If basepath provided, it means we aren't writing to the root directory of the bucket. We need to ensure that it is a valid path. This is called when the S3Bucket block is instantiated.

Source code in prefect_aws/s3.py
@validator("basepath", pre=True)
def cast_pathlib(cls, value):

    """
    If basepath provided, it means we aren't writing to the root directory
    of the bucket. We need to ensure that it is a valid path.
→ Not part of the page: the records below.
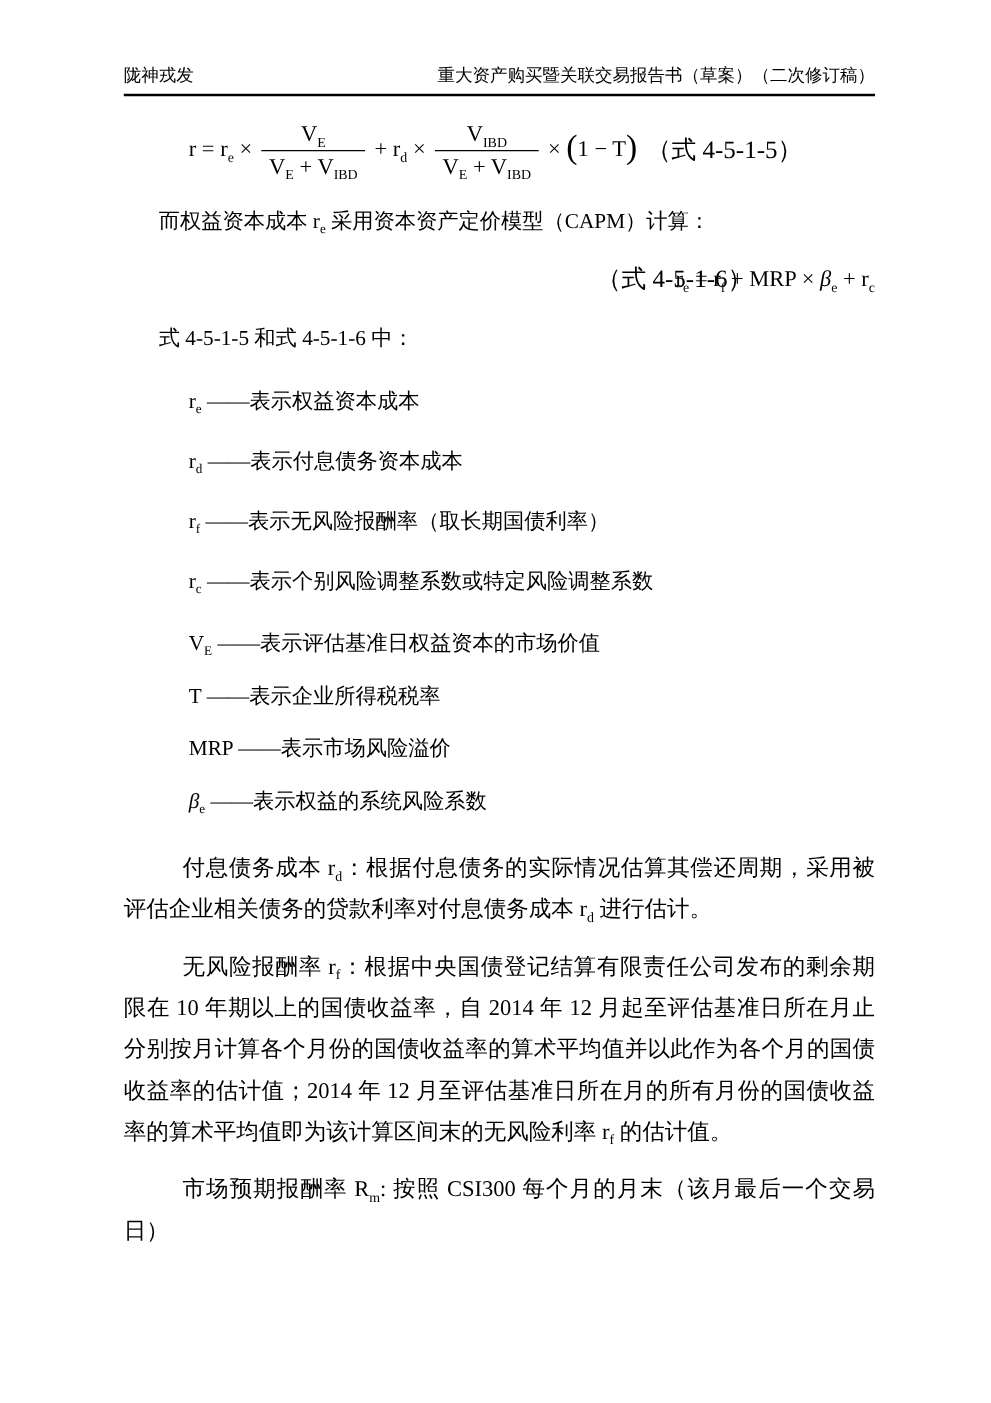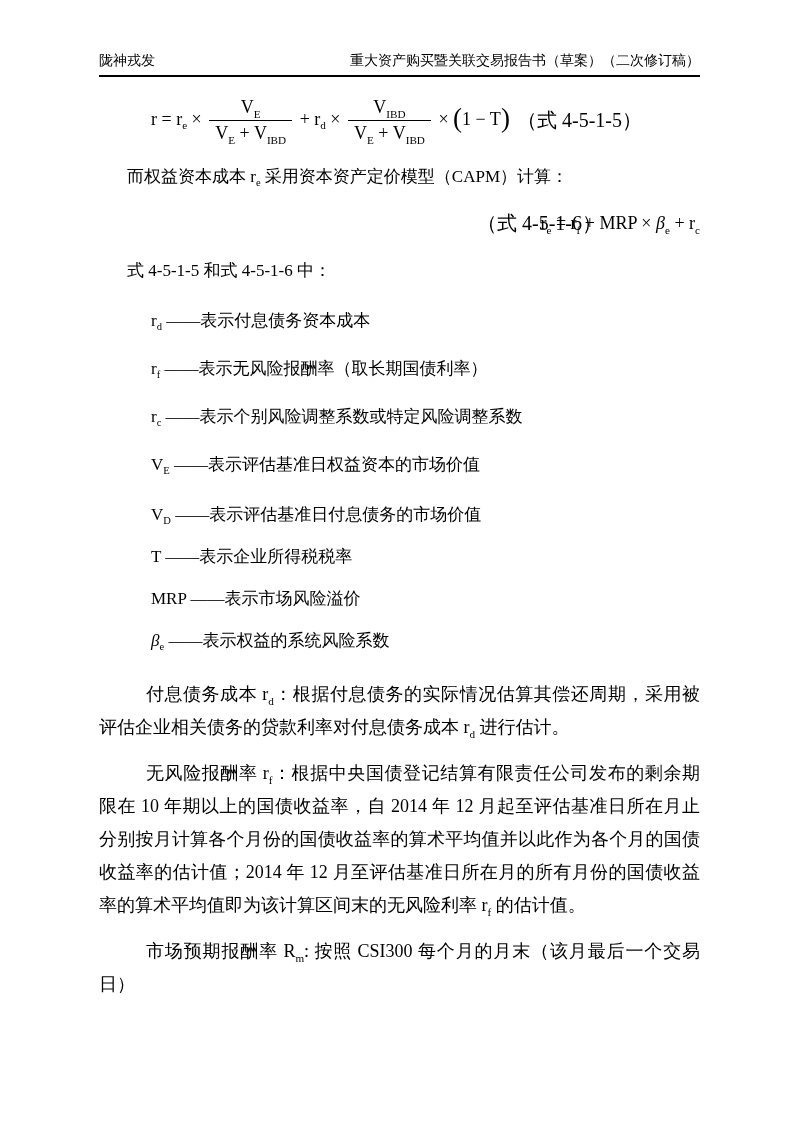--- a/index.html
+++ b/index.html
@@ -110,25 +110,25 @@
     <div class="indent-line line-capm">而权益资本成本 r<sub>e</sub> 采用资本资产定价模型（CAPM）计算：</div>
 
     <div class="formula-row f2">
       <span class="formula">r<sub>e</sub> = r<sub>f</sub> + MRP × <i>β</i><sub>e</sub> + r<sub>c</sub></span>
       <span class="formula-label">（式 4-5-1-6）</span>
     </div>
 
     <div class="indent-line line-where">式 4-5-1-5 和式 4-5-1-6 中：</div>
 
     <div class="defs">
+        <div class="def-line">r<sub>e</sub> ——表示权益资本成本</div>
         <div class="def-line">r<sub>d</sub> ——表示付息债务资本成本</div>
         <div class="def-line">r<sub>f</sub> ——表示无风险报酬率（取长期国债利率）</div>
         <div class="def-line">r<sub>c</sub> ——表示个别风险调整系数或特定风险调整系数</div>
         <div class="def-line">V<sub>E</sub> ——表示评估基准日权益资本的市场价值</div>
-        <div class="def-line">V<sub>D</sub> ——表示评估基准日付息债务的市场价值</div>
         <div class="def-line">T ——表示企业所得税税率</div>
         <div class="def-line">MRP ——表示市场风险溢价</div>
         <div class="def-line"><i>β</i><sub>e</sub> ——表示权益的系统风险系数</div>
       </div>
 
     <div class="paras">
         <p class="para">付息债务成本 r<sub>d</sub>：根据付息债务的实际情况估算其偿还周期，采用被评估企业相关债务的贷款利率对付息债务成本 r<sub>d</sub> 进行估计。</p>
         <p class="para">无风险报酬率 r<sub>f</sub>：根据中央国债登记结算有限责任公司发布的剩余期限在 10 年期以上的国债收益率，自 2014 年 12 月起至评估基准日所在月止分别按月计算各个月份的国债收益率的算术平均值并以此作为各个月的国债收益率的估计值；2014 年 12 月至评估基准日所在月的所有月份的国债收益率的算术平均值即为该计算区间末的无风险利率 r<sub>f</sub> 的估计值。</p>
         <p class="para">市场预期报酬率 R<sub>m</sub>: 按照 CSI300 每个月的月末（该月最后一个交易日）</p>
       </div>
This is called
    when the S3Bucket block is instantiated.
    """

    if isinstance(value, Path):
        return str(value)
    return value

check_credentials classmethod

Ensure exactly 1 of 2 optional credentials fields has been provided by user.

Source code in prefect_aws/s3.py
@root_validator(pre=True)
def check_credentials(cls, values):

    """
    Ensure exactly 1 of 2 optional credentials fields has been provided by
    user.
    """

    minio_creds_exist = bool(values.get("minio_credentials"))
    aws_creds_exist = bool(values.get("aws_credentials"))
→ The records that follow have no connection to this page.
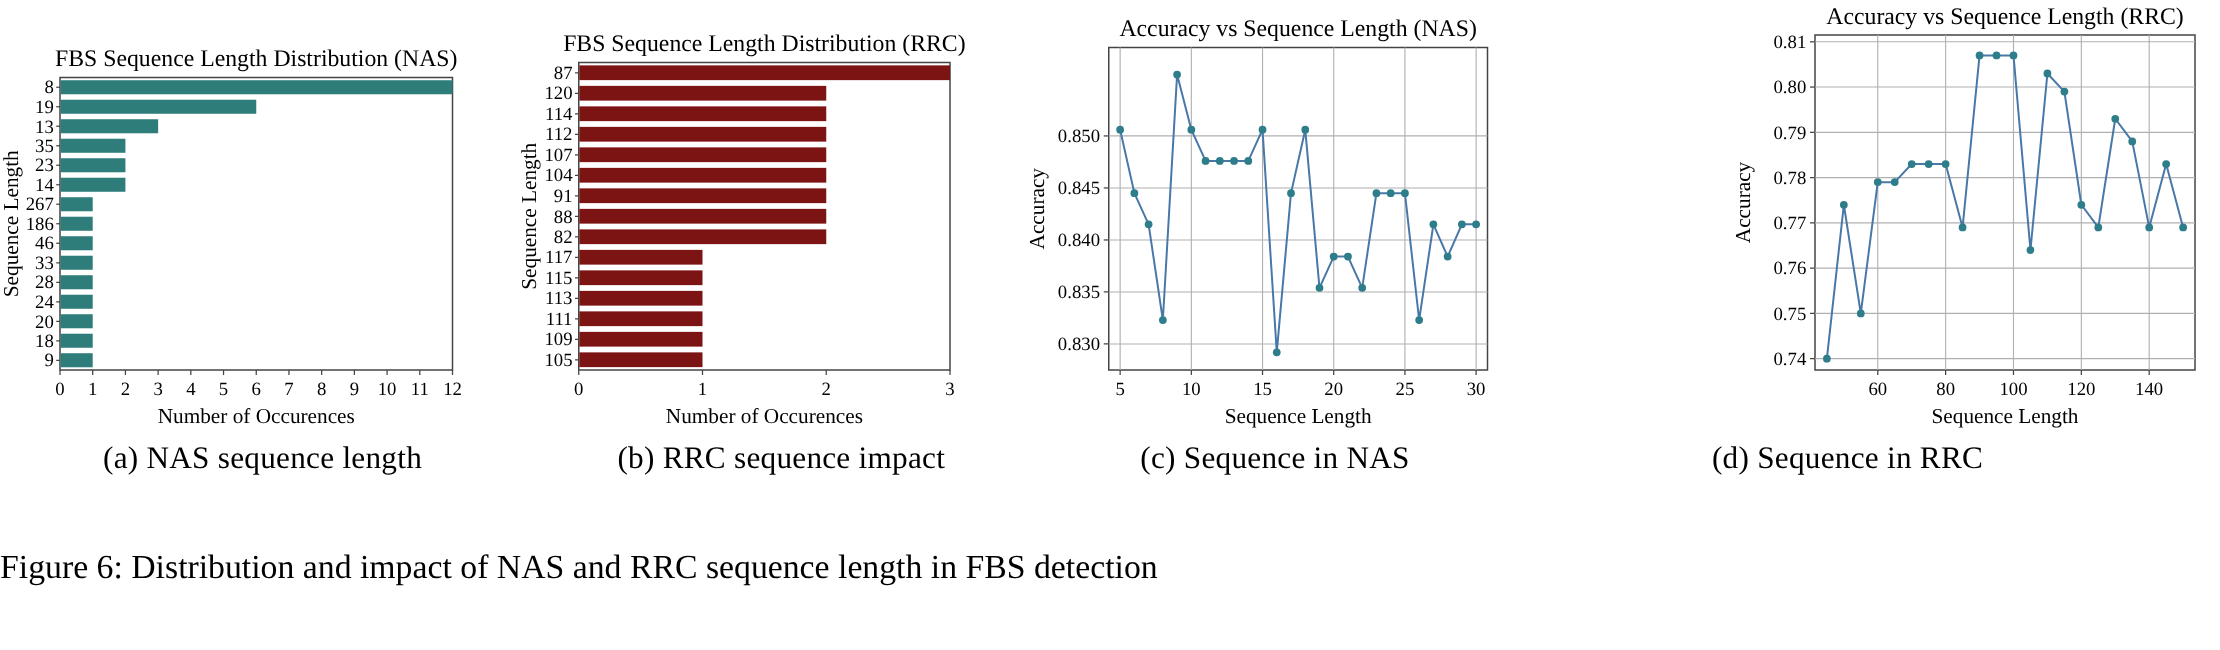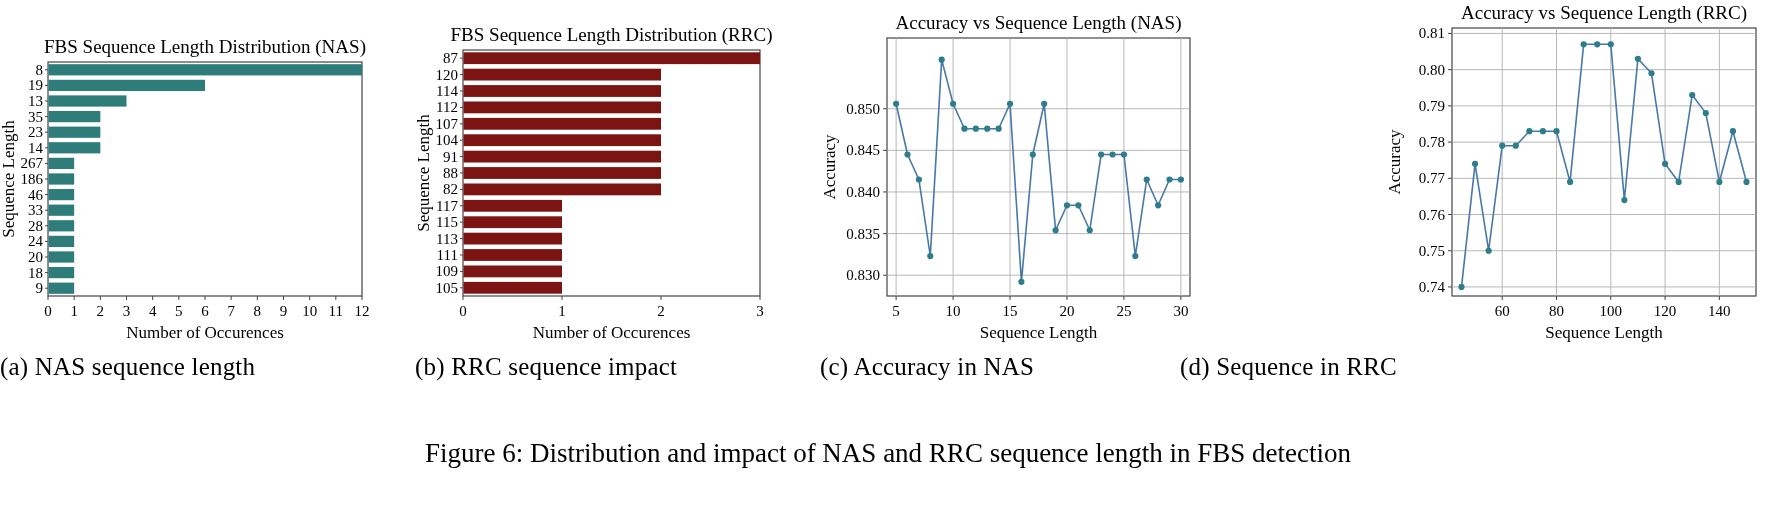--- a/index.html
+++ b/index.html
@@ -26,31 +26,31 @@
   }
   .panel-plot {
     position: absolute;
     left: 0;
     top: 0;
   }
   .subcaption {
     position: absolute;
     top: 352px;
     width: 100%;
-    text-align: left;
+    text-align: center;
     font-size: 25px;
     line-height: 30px;
     letter-spacing: 0.2px;
   }
   #figure-caption {
     position: absolute;
     left: 0;
     top: 438px;
     width: 1776px;
-    text-align: center;
+    text-align: left;
     font-size: 27px;
   }
   
   #panel-a { left: 0px;    width: 420px; }
   #panel-b { left: 415px;  width: 420px; }
   #panel-c { left: 820px;  width: 400px; }
   #panel-d-wrap { left: 1180px; width: 596px; }
 
   svg text {
     font-family: "Liberation Serif", "DejaVu Serif", serif;
@@ -269,21 +269,21 @@
         <line x1="246.97744360902257" y1="296" x2="246.97744360902257" y2="300" stroke="#444444" stroke-width="1"></line>
         <text x="246.97744360902257" y="316" class="tick-label" text-anchor="middle">20</text>
         <line x1="303.93233082706763" y1="296" x2="303.93233082706763" y2="300" stroke="#444444" stroke-width="1"></line>
         <text x="303.93233082706763" y="316" class="tick-label" text-anchor="middle">25</text>
         <line x1="360.8872180451128" y1="296" x2="360.8872180451128" y2="300" stroke="#444444" stroke-width="1"></line>
         <text x="360.8872180451128" y="316" class="tick-label" text-anchor="middle">30</text>
         <text x="218.5" y="338" class="axis-title" text-anchor="middle">Sequence Length</text>
         <text x="15" y="167" class="axis-title" text-anchor="middle" transform="rotate(-90 15 167)">Accuracy</text>
         <text x="218.5" y="29" class="plot-title" text-anchor="middle">Accuracy vs Sequence Length (NAS)</text>
       </svg>
-    <div class="subcaption">(c) Accuracy in NAS</div>
+    <div class="subcaption">(c) Sequence in NAS</div>
   </div>
 
   <div class="panel" id="panel-d-wrap">
     <svg class="panel-plot" id="svg-d" width="596" height="345" viewBox="0 0 596 345">
         <rect x="272" y="28" width="304" height="268" fill="#ffffff" stroke="#444444" stroke-width="1.2"></rect>
         <line x1="272" y1="286.9459459459461" x2="576" y2="286.9459459459461" stroke="#b0b0b0" stroke-width="0.9"></line>
         <line x1="272" y1="250.72972972972985" x2="576" y2="250.72972972972985" stroke="#b0b0b0" stroke-width="0.9"></line>
         <line x1="272" y1="214.5135135135136" x2="576" y2="214.5135135135136" stroke="#b0b0b0" stroke-width="0.9"></line>
         <line x1="272" y1="178.29729729729732" x2="576" y2="178.29729729729732" stroke="#b0b0b0" stroke-width="0.9"></line>
         <line x1="272" y1="142.08108108108104" x2="576" y2="142.08108108108104" stroke="#b0b0b0" stroke-width="0.9"></line>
    # if both credentials fields provided
    if minio_creds_exist and aws_creds_exist:
        raise ValueError(
            "S3Bucket accepts a minio_credentials field or an"
            "aws_credentials field but not both."
        )
    # if neither credentials fields provided
    if not minio_creds_exist and not aws_creds_exist:
        raise ValueError(
            "S3Bucket requires either a minio_credentials"
            "field or an aws_credentials field."
        )
    return values

read_path async

Read specified path from S3 and return contents. Provide the entire path to the key in S3.

Parameters:

Name Type Description Default
path str

Entire path to (and including) the key.

required

Examples:

Read "subfolder/file1" contents from an S3 bucket named "bucket":

from prefect_aws import AwsCredentials
from prefect_aws.s3 import S3Bucket

aws_creds = AwsCredentials(
    aws_access_key_id=AWS_ACCESS_KEY_ID,
    aws_secret_access_key=AWS_SECRET_ACCESS_KEY
)

s3_bucket_block = S3Bucket(
    bucket_name="bucket",
    aws_credentials=aws_creds,
    basepath="subfolder"
)

key_contents = s3_bucket_block.read_path(path="subfolder/file1")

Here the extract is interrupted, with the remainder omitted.